L’imputata ha anche raccontato di aver conosciuto Messina Denaro da bambina tramite il padre e di averlo avuto vicino nei momenti difficili della sua vita come dopo l’arresto del padre e del marito. Lei e il boss, ha ricostruita Bonafede, si sarebbero incontrati negli anni costantemente ma non avrebbero mai vissuto insieme. “Nel gennaio del 2008, mentre io mi trovavo nella cartoleria “Giorgi” a Campobello – ha affermato – ho incontrato, per meglio dire, Matteo Messina Denaro si è fatto riconoscere: io stavo salendo sulla mia auto e lui era sulla sua, mi ha fatto cenno di seguirlo e io l’ho fatto. L’ho seguito, poi siamo andati in un posto che era una strada un poco più isolata, quindi mi ha fatto cenno di scendere e sono salita sulla mia macchina, a quel punto lì ci siamo…abbiamo parlato, era tanto tempo che non ci vedevamo, mi ha raccontato di sua figlia, insomma che aveva avuto una bambina, tante cose di famiglia, ci siamo dati appuntamento per febbraio.

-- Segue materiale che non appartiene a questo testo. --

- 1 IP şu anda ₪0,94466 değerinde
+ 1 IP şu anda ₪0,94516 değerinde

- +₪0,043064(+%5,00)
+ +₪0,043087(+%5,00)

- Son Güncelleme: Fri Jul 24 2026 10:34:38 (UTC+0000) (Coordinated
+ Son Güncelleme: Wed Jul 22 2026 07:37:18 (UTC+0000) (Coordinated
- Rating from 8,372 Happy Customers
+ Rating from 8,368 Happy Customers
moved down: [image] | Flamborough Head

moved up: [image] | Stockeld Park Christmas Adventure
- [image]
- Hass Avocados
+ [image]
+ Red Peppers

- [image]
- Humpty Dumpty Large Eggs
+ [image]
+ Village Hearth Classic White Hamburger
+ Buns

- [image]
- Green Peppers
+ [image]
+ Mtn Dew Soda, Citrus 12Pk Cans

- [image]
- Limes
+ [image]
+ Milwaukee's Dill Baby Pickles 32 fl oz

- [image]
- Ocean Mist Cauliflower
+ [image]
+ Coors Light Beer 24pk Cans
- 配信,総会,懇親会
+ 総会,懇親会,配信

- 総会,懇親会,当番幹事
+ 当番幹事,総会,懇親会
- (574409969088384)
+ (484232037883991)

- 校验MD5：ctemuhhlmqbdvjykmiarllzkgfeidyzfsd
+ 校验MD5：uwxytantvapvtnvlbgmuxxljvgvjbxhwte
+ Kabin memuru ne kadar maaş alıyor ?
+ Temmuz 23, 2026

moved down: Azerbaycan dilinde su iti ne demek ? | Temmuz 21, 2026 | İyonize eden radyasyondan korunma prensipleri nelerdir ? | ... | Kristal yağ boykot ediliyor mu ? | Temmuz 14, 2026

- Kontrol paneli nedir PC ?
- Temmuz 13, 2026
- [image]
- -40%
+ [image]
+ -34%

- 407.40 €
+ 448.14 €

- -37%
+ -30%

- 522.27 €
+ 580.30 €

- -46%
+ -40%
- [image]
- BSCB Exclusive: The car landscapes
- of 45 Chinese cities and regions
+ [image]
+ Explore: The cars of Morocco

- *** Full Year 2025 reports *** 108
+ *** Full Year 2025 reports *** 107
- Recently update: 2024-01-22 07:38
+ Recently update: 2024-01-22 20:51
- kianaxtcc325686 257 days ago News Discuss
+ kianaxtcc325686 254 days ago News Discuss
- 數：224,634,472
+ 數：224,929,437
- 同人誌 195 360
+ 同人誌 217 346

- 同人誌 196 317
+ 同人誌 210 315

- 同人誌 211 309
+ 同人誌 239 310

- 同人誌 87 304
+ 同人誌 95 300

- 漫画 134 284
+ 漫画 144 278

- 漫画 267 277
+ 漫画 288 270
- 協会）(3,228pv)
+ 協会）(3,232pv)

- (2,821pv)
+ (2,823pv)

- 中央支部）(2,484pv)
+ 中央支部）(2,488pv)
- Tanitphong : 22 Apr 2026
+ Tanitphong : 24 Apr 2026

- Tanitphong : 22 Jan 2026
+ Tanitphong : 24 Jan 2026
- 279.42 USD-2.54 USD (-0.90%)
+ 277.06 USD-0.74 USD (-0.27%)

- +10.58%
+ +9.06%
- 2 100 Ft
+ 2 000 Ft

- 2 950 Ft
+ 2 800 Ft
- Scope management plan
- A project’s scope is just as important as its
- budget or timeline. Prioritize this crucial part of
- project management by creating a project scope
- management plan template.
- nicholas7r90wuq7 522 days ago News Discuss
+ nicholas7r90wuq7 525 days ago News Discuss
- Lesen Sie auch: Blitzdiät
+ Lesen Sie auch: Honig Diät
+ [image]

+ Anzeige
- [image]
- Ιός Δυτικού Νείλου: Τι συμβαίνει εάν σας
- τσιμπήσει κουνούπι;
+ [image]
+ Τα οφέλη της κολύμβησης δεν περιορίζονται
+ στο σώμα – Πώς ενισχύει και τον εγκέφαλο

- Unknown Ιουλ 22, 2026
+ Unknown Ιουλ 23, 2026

Lì sempre stessa modalità, ci siamo dati un orario – ha aggiunto l’imputata – poi ho lasciato la mia auto e sono salita sulla sua, non in maniera, come dire, all’aperto, perché ho adottato dei sistemi per tutelarmi un pochettino da quelle che erano tutte le mie conoscenze, perché Campobello essendo un paese piccolo mi conoscevano tutti e io mi trovavo in una posizione anche particolare, una donna sposata, una donna sola, e così mi sono nascosta. A quel punto siamo arrivati in una casa, lui ha entrato la macchina, ha chiuso il portone e lì ci siamo incontrati, sono state circa un paio di ore assieme a lui. Sono stata bene, abbiamo parlato, mi sono sentita anche un poco rassicurata, tipo mi sono sentita come appoggiata”.
Il Gup di Palermo ha anche dichiarato l’imputata interdetta dai pubblici uffici. Il giudice ha inoltre applicato alla donna la misura di sicurezza personale della libertà vigilata per tre anni, una volta scontata la pena. Infine la maestra è stata condannata a risarcire le parti civili costituite. Al Comune di Castelvetrano e a quello di Campobello di Mazara sono stati riconosciuti 25.000 euro ciascuno di risarcimento del danno, 10.000 euro dovranno essere pagati dall’imputata al ministero dell’Istruzione e alla presidenza della Regione Siciliana. Bonafede è stata infine condannata a risarcire con 3.000 euro ciascuno il Centro studi Pio La Torre, l’associazione antimafia Caponnetto, l’associazione antiracket di Trapani e l’associazione Codici Sicilia.
g.l.
Edited by, martedì 5 novembre 2024, ore 18,09.